Prompt -
Say how many lines in the records hold the word "فایل", and give nothing but that number.

Data entries -
■ ■ ■ ■
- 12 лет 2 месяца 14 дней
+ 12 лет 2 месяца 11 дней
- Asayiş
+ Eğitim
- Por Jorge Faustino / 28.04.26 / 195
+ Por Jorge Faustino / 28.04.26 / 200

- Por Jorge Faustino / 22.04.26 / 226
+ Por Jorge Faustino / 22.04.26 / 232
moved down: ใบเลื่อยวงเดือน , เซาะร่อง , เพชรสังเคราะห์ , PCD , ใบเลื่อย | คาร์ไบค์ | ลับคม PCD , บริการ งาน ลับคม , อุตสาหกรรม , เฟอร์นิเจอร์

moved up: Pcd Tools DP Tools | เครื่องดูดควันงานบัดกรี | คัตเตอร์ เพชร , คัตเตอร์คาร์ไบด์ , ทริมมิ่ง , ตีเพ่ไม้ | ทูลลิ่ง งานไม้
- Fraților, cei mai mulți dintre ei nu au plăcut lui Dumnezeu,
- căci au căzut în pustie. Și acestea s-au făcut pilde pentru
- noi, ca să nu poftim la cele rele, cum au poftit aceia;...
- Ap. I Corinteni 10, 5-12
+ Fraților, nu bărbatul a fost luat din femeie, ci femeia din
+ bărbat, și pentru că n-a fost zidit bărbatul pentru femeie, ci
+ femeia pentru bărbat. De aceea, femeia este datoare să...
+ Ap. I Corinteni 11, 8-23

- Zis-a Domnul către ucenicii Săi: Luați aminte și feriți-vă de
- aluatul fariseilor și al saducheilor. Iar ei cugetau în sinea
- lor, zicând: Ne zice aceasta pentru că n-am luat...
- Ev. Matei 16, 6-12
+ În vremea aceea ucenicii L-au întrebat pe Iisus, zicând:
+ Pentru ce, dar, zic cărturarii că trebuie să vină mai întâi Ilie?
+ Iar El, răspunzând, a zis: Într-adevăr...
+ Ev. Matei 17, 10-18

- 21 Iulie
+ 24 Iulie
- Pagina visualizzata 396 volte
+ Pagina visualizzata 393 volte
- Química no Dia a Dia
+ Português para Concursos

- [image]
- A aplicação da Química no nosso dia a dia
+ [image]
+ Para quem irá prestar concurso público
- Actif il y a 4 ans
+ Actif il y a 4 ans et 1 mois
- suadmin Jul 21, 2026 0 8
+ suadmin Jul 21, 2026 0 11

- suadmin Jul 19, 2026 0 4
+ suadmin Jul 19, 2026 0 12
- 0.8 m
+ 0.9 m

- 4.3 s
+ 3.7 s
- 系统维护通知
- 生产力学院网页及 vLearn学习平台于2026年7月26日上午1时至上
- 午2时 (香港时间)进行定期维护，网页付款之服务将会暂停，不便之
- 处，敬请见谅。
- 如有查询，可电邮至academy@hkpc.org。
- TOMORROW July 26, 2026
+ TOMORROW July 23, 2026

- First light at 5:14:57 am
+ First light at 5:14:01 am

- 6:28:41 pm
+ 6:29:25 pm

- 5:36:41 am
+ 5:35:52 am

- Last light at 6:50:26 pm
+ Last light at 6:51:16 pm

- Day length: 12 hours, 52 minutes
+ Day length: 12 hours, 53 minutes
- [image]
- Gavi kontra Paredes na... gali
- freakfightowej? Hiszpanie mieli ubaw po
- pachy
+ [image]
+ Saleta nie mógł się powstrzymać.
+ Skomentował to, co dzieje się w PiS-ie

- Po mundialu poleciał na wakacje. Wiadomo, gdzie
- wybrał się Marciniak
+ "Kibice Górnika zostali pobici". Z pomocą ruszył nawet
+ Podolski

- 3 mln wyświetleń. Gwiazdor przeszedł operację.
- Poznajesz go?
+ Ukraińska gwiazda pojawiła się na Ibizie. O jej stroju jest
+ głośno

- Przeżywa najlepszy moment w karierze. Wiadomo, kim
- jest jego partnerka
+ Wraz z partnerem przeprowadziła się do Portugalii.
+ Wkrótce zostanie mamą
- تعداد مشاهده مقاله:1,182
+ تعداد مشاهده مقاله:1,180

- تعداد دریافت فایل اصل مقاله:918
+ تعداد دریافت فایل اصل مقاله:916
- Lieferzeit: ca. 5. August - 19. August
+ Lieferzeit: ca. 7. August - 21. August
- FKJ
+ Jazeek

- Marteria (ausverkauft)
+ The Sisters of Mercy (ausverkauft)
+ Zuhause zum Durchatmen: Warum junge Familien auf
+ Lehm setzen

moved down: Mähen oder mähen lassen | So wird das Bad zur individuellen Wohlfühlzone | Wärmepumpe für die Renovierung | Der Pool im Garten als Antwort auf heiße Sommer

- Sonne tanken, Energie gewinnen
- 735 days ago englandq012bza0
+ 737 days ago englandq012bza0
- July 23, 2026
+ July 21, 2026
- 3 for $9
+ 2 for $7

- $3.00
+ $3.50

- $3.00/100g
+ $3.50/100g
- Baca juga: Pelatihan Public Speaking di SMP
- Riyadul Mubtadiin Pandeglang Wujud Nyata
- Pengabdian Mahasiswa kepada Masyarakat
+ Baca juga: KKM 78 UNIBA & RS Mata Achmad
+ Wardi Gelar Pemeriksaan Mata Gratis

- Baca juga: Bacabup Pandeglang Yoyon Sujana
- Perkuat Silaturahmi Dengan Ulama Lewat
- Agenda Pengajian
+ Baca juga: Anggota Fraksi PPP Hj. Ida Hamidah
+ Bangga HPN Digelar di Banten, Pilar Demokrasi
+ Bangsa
■ ■ ■ ■
Solved problem -
2